Monk tried to extricate himself, but he was one against half a dozen. He was generally getting the worst of it, failing to explain his motives, when a candle appeared in the doorway and he saw Durban’s face with an expression of exasperation and amusement. The next moment the candle was set on a chair and Durban plowed into the battle with gusto. He worked his way closer to where Monk was struggling to avoid being knocked senseless without actually doing the same to anyone else.
Finally, Monk leaned against the wall, trying to catch his breath while the original man with the cough sat doubled over on the floor breathing with difficulty. Three other men glared at Durban, who was grinning hugely.
“I only wanted to know”-Monk gasped-“if any of you are off the Maude Idris.”
“Wot d’yer come creeping in ’ere for like a bleedin’ thief, then?” one of the men demanded.
“I wasn’t going to waken anyone!” Monk said, thinking reasonably.
He was greeted by hoots and jeers.
“Well, have yer?” he shouted.
“Never ’eard of it,” another replied.
“Course yer ’ave, yer fool!” the man next to him retorted. “One o’ Clem Louvain’s ships. Come back from Africa. In’t put ashore yet.”

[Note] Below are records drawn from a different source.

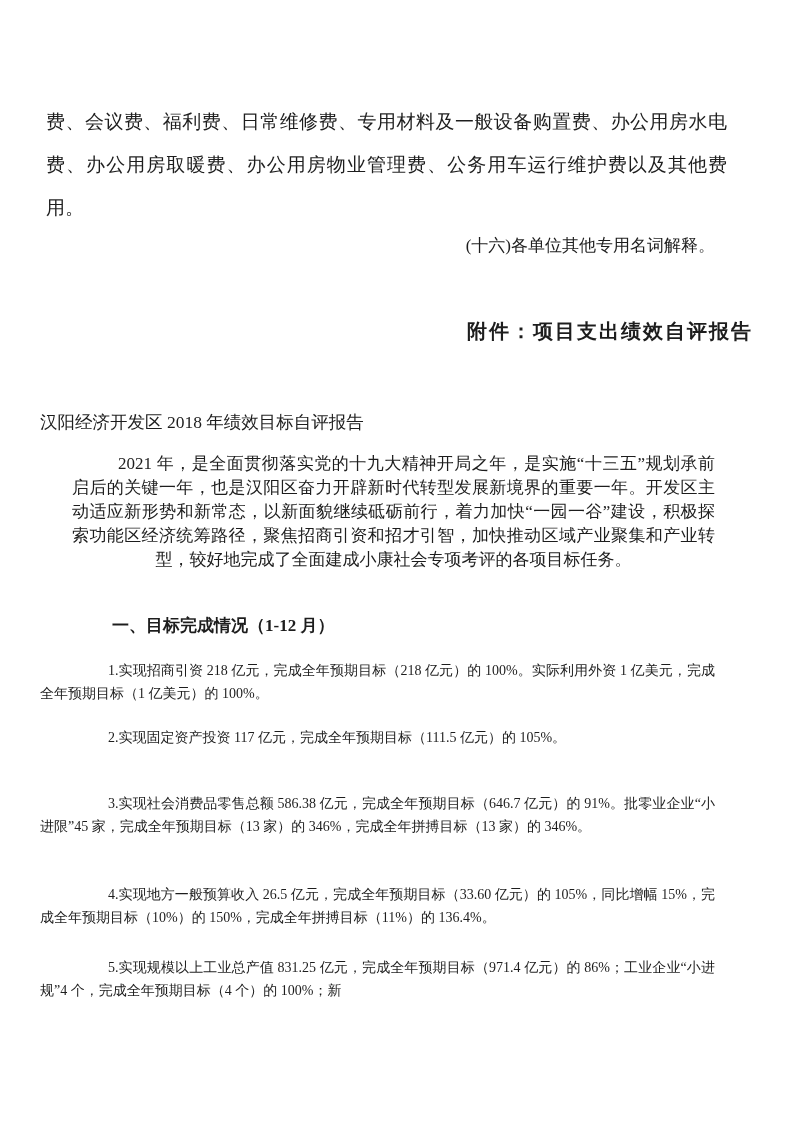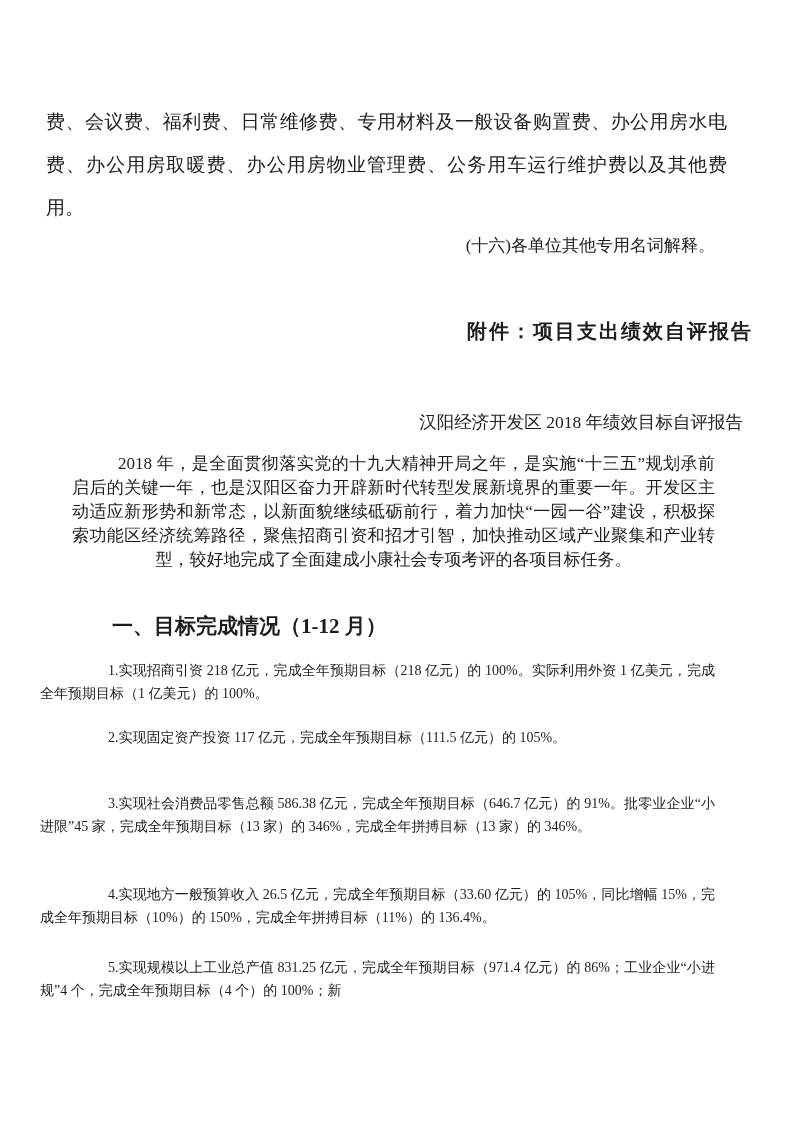--- a/index.html
+++ b/index.html
@@ -39,7 +39,7 @@
   .report-title{
     left:40px;right:50px;top:410px;
     font-size:17.5px;line-height:25px;
-    font-weight:normal;text-align:right;
+    font-weight:normal;text-align:left;
   }
   .intro-para{
     left:72px;right:78px;top:452px;

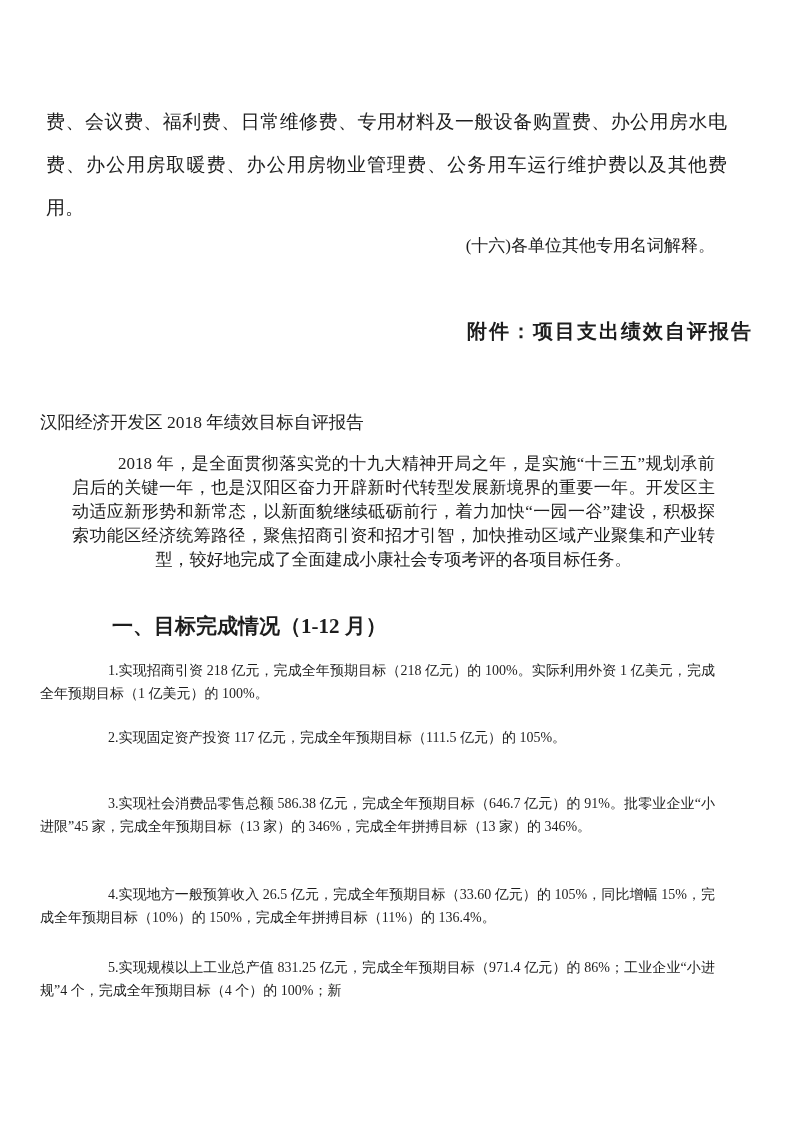--- a/index.html
+++ b/index.html
@@ -78,7 +78,7 @@
 
   <h1 class="report-title">汉阳经济开发区 2018 年绩效目标自评报告</h1>
 
-  <p class="intro-para">2018 年，是全面贯彻落实党的十九大精神开局之年，是实施“十三五”规划承前启后的关键一年，也是汉阳区奋力开辟新时代转型发展新境界的重要一年。开发区主动适应新形势和新常态，以新面貌继续砥砺前行，着力加快“一园一谷”建设，积极探索功能区经济统筹路径，聚焦招商引资和招才引智，加快推动区域产业聚集和产业转型，较好地完成了全面建成小康社会专项考评的各项目标任务。</p>
+  <p class="intro-para">2021 年，是全面贯彻落实党的十九大精神开局之年，是实施“十三五”规划承前启后的关键一年，也是汉阳区奋力开辟新时代转型发展新境界的重要一年。开发区主动适应新形势和新常态，以新面貌继续砥砺前行，着力加快“一园一谷”建设，积极探索功能区经济统筹路径，聚焦招商引资和招才引智，加快推动区域产业聚集和产业转型，较好地完成了全面建成小康社会专项考评的各项目标任务。</p>
 
   <h2 class="section-heading">一、目标完成情况（1-12 月）</h2>
 

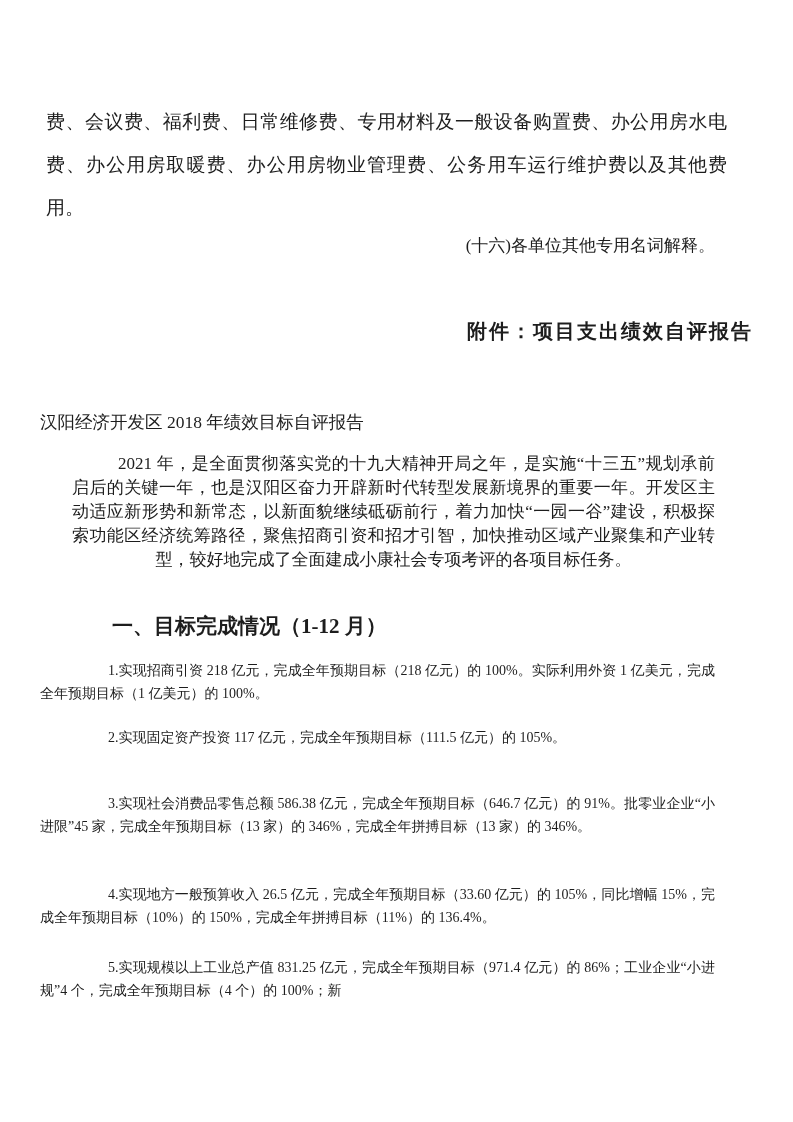--- a/index.html
+++ b/index.html
@@ -50,7 +50,7 @@
   }
   .section-heading{
     left:40px;right:78px;top:614px;
-    font-size:21px;line-height:24px;
+    font-size:17px;line-height:24px;
     font-weight:bold;text-indent:72px;
   }
   .report-item{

“Paid three men off at Gravesend,” Durban told him.
“In’t seen none of ’em.” The man shook his head.
“Stope, Carter, and Briggs,” Monk supplied.

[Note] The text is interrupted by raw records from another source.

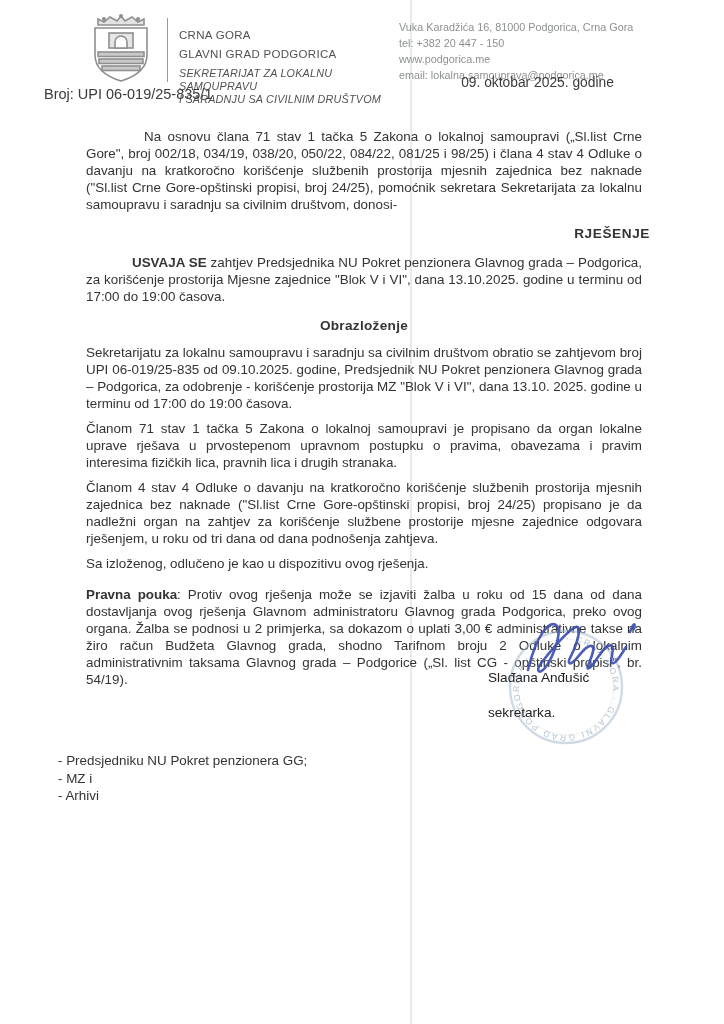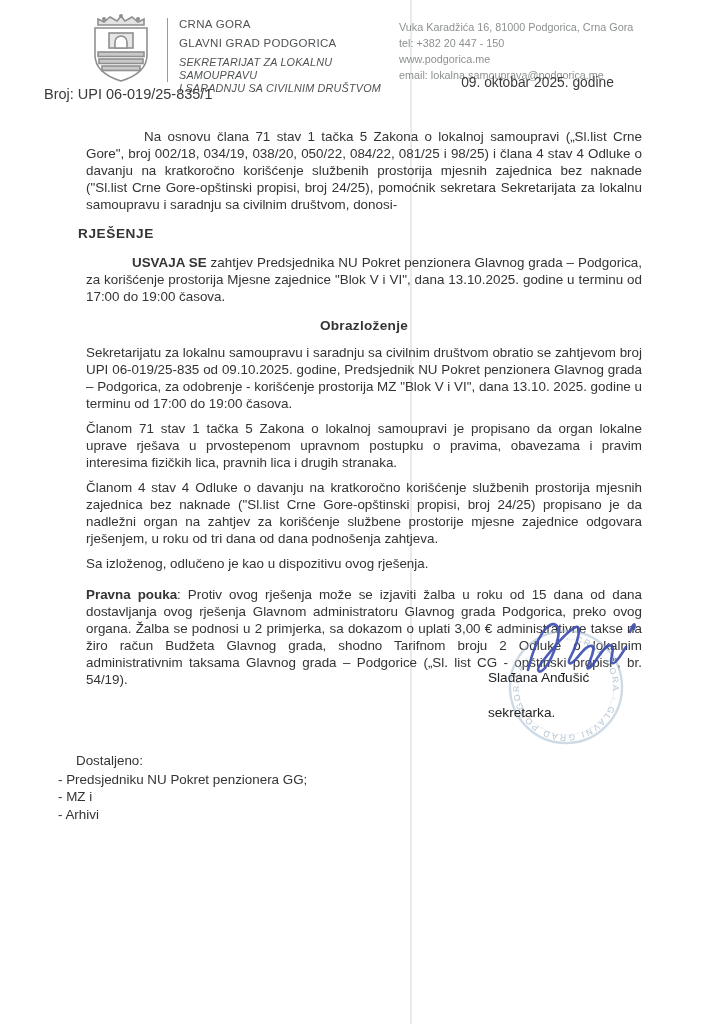--- a/index.html
+++ b/index.html
@@ -16,7 +16,7 @@
   .coat { position:absolute; left:84px; top:12px; width:74px; height:74px; }
   .org-divider { position:absolute; left:167px; top:18px; width:1px; height:64px; background:#9a9a9a; }
   .org-block { position:absolute; left:179px; top:18px; width:215px; color:#4f5254; }
-  .org-line1 { font-size:11.5px; letter-spacing:0.3px; margin-bottom:7px; }
+  .org-line1 { font-size:11.5px; letter-spacing:0.3px; margin-bottom:7px;margin-top:11px; }
   .org-line2 { font-size:11.5px; letter-spacing:0.3px; margin-bottom:7px; }
   .org-line3, .org-line4 { font-size:10.8px; letter-spacing:0.2px; line-height:13px;font-style:italic; }
   .contact-block { position:absolute; left:399px; top:19px; width:300px;

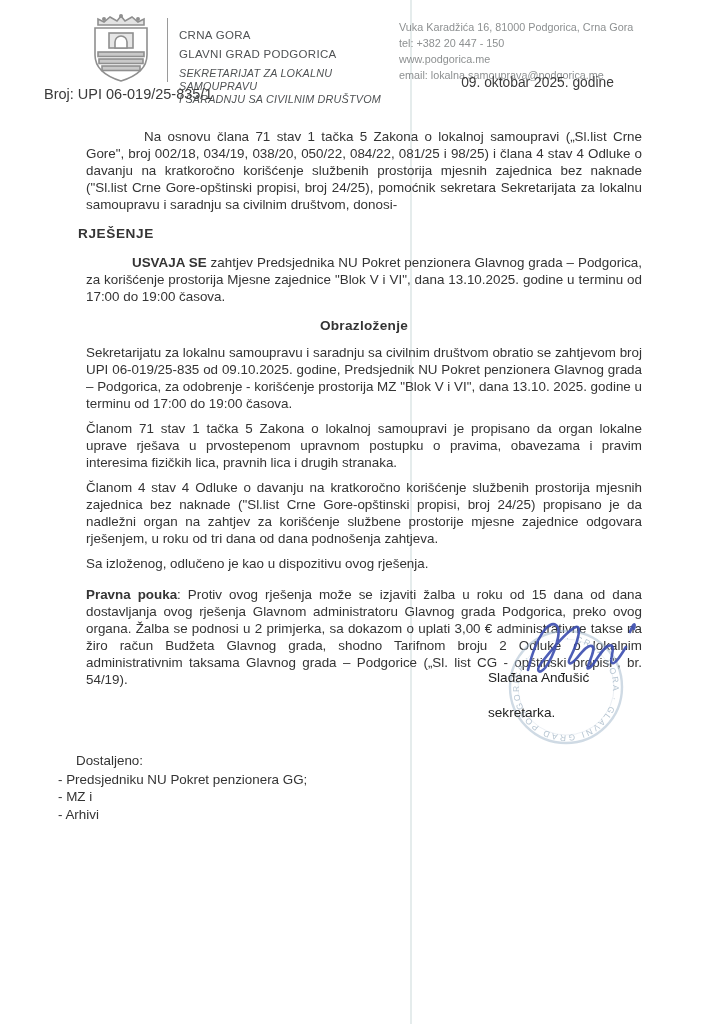--- a/index.html
+++ b/index.html
@@ -31,7 +31,7 @@
   .body-text p { margin:8px; }
   .p-intro { text-indent:58px; }
   .p-decision { text-indent:46px; }
-  .doc-heading { text-align:left; font-weight:bold; letter-spacing:0.6px;
+  .doc-heading { text-align:right; font-weight:bold; letter-spacing:0.6px;
     margin:12px 0 12px 0; font-size:13.6px; }
   .doc-heading2 { text-align:center; font-weight:bold; letter-spacing:0.3px;
     margin:12px 0 10px 0; font-size:13.6px; }

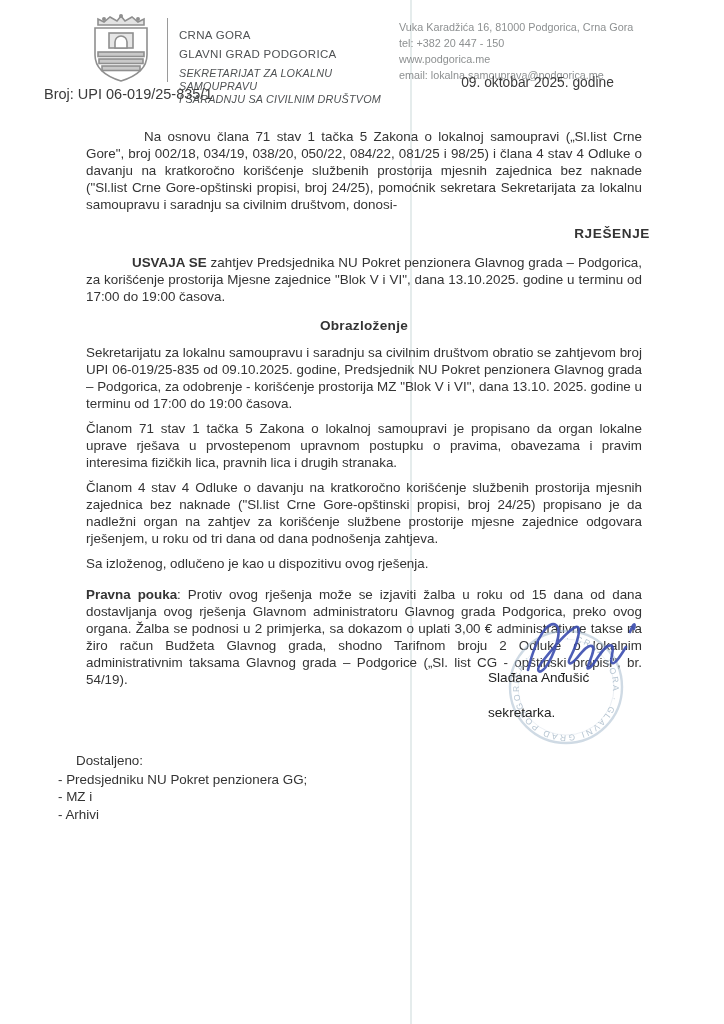--- a/index.html
+++ b/index.html
@@ -140,7 +140,6 @@
   </div>
 
   <div class="distribution">
-    <div class="dist-label">Dostaljeno:</div>
     <p class="dist-item">- Predsjedniku NU Pokret penzionera GG;</p>
     <p class="dist-item">- MZ i</p>
     <p class="dist-item">- Arhivi</p>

“Stope? Know Cap’n Stope, but I in’t seed ’im in more’n a year. Now can I go back ter sleep again, an’ yer get to ’ell out of ’ere?”
Monk glanced at the rest of the men, but there was nothing in the faces of any of them to indicate guilt, recognition, or anything beyond weariness and wretchedness. “Yes,” he said. “Of course.” He followed Durban out, picking up the candle as he went. By some miracle it was still burning.

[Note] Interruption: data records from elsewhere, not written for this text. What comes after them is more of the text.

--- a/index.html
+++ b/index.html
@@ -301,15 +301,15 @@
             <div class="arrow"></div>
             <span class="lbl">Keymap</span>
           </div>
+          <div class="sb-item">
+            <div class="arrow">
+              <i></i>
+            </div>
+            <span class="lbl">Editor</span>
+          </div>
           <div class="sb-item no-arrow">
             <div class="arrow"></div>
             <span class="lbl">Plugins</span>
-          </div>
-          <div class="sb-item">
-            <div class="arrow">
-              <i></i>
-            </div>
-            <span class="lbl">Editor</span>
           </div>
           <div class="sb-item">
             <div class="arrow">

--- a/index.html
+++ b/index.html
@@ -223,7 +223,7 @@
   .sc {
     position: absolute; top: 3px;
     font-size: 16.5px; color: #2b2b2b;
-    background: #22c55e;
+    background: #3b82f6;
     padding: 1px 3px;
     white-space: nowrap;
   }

He put it back on the shelf in the passage as he passed it. He was beginning to be aware of several bruises, and the fact that he was no longer cold. D
urban was laughing to himself. He glanced at Monk as they reached the door of the room they had come from, and in the wavering light from the flame his eyes were bright. His expression was as eloquent as a score of words.
In the morning Monk woke stiff and his body ached in every muscle. No doubt if he looked he would have blackening bruises all over. He glanced across at Durban and saw him still smiling. He shrugged, and winced. The whole episode was absurd, and they had learned nothing, but he still felt a warmth inside him that he had not had before.
Breakfast was porridge and bread. Only hunger could have driven him to eat it. But with daylight they saw their companions in the room more clearly. One was a heavyset young man with a sullen face; the other was elderly, his skin pockmarked. He was a great talker and eager to tell anyone about his adventures. He had been around Cape Horn and dined out more than a few times on his memories of the storms off that notorious coast, the wild weather, waves like moving mountains, winds that tore the breath from a man’s lungs, coasts like nightmares drawn from the landscapes of the moon. He had rounded Tierra del Fuego in the teeth of a gale, and that was where a loose halyard had shattered his arm. The ship’s surgeon had cauterized the stump, sawing the bone with no more anesthetic than half a bottle of rum and a leather gag to bite on.
Monk watched the man’s face, and then Durban’s as he listened. He saw many emotions: respect for courage; awe at the splendor and violence of the sea; admiration for the audacity of men who built boats of wood and set out to sail. It seemed an impossible hubris; although Durban would probably not be familiar with the word, he certainly understood the concept of mortals daring and defying the gods to snatch glory from the hands of heaven. Monk saw also a tenderness and willing patience that he guessed some deep meaning lay behind.